■ REQUIRED WORK ■
Counting from the line that holds "Avg | 202003_% Share of overall TT: 0.964", return each line exactly, through and including the last line of the entries.

----- SOURCE DATA -----

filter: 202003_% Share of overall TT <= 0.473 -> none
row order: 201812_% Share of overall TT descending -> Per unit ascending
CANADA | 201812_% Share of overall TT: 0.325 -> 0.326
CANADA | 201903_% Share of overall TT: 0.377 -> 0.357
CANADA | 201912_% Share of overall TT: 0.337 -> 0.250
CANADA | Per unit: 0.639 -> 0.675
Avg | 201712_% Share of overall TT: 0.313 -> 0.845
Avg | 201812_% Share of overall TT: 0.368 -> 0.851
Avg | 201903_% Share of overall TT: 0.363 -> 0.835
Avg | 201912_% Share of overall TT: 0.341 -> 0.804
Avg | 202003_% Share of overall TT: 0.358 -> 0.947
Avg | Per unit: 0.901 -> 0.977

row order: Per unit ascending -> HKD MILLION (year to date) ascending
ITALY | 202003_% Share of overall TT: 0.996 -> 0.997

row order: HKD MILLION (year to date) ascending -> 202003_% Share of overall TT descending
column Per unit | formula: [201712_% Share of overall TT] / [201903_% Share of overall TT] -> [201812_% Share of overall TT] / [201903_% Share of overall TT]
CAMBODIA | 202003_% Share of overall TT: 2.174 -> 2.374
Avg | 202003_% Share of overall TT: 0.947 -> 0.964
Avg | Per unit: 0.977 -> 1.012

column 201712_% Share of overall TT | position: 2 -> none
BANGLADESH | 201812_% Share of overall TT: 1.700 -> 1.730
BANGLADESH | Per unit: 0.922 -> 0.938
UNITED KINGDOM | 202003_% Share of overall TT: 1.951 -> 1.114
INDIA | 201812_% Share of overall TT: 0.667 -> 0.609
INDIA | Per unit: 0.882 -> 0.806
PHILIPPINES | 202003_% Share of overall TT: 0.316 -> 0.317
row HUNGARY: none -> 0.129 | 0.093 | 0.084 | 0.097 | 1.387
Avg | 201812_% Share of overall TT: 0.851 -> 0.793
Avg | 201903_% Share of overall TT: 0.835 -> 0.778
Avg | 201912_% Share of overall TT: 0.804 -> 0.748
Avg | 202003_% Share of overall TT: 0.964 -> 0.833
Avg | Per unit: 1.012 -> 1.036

-----

■ THE ANSWER ■
Avg | 202003_% Share of overall TT: 0.964 -> 0.833
Avg | Per unit: 1.012 -> 1.036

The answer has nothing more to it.